Edmund Burke was wrong
In 1774, Edmund Burke, a member of the British Parliament, laid out a bedrock principle of representative democracy when he said in a speech, “Your representative owes you, not his industry only, but his judgment; and he betrays, instead of serving you, if he sacrifices it to your opinion.”
But here in 2021, that’s not a widely held view. According to a May 14-17 national poll from Echelon Insights, 59 percent of registered voters believe that a member of Congress should “always reflect the views of the voters in his or her district, even if he or she doesn’t personally agree.” Only 28 percent agreed with Burke that a representative should “always vote based on his or her own views and principles, even if they sometimes differ from the views of the voters in his or her district.”
It’s probably no surprise that a group of voters thinks that members of Congress should always do what voters want them to do. And it probably wasn’t too different in Burke’s day: A few years after giving that speech, Burke lost reelection.
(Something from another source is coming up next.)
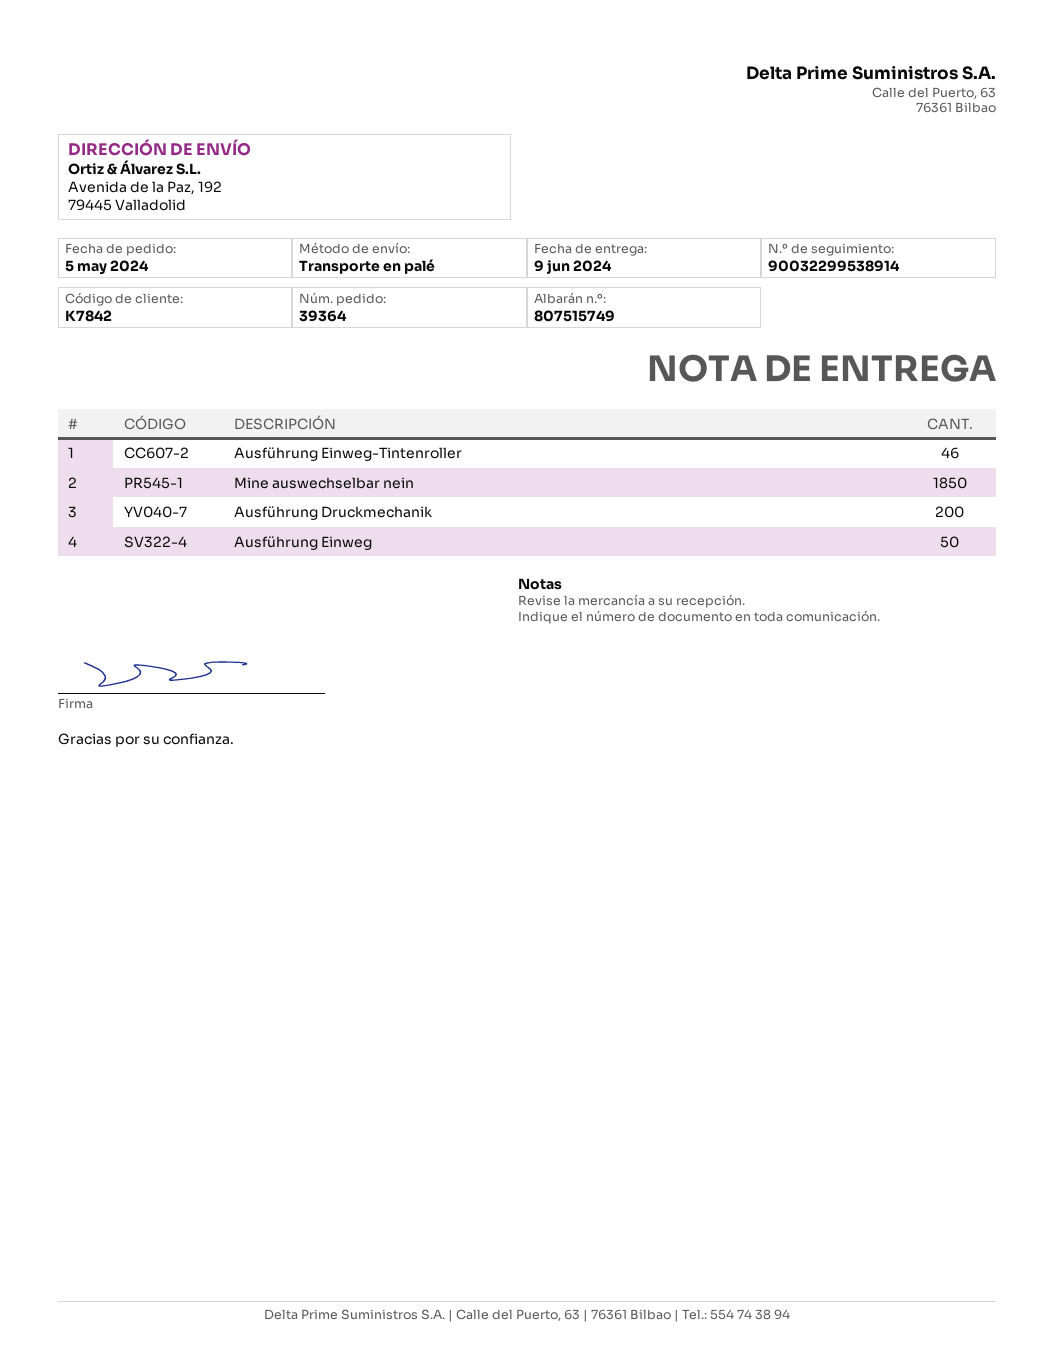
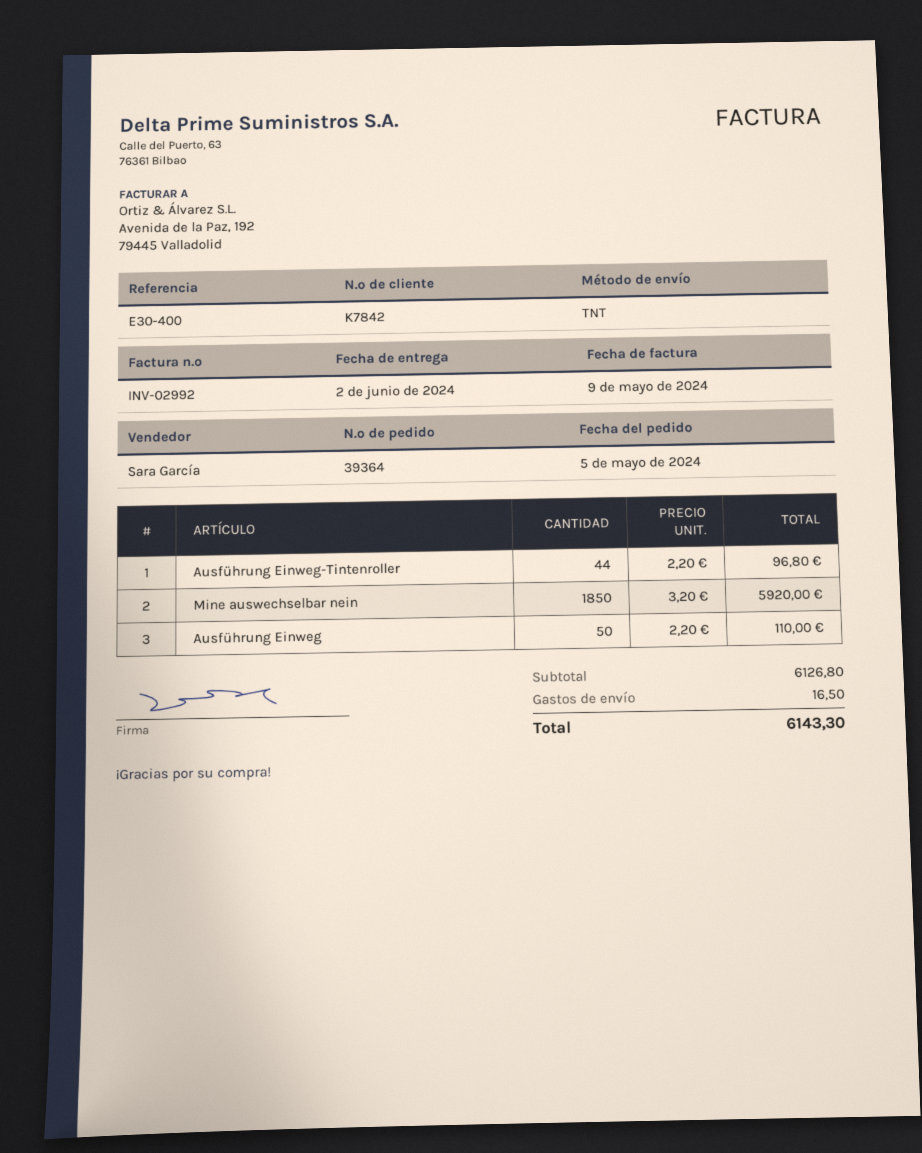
delivery date: 2024-06-09 -> 2024-06-02
shipping method: pallet freight -> TNT
Ausführung Einweg-Tintenroller: 46 -> 44
Ausführung Druckmechanik: 200 -> none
According to FiveThirtyEight’s presidential approval tracker, 54.2 percent of Americans approve of the job Biden is doing as president, while 40.4 percent disapprove (a net approval rating of +13.9 points). At this time last week, 52.9 percent approved and 40.9 percent disapproved (a net approval rating of +12.0 points). One month ago, Biden had an approval rating of 54.4 percent and a disapproval rating of 41.3 percent, for a net approval rating of +13.0 points.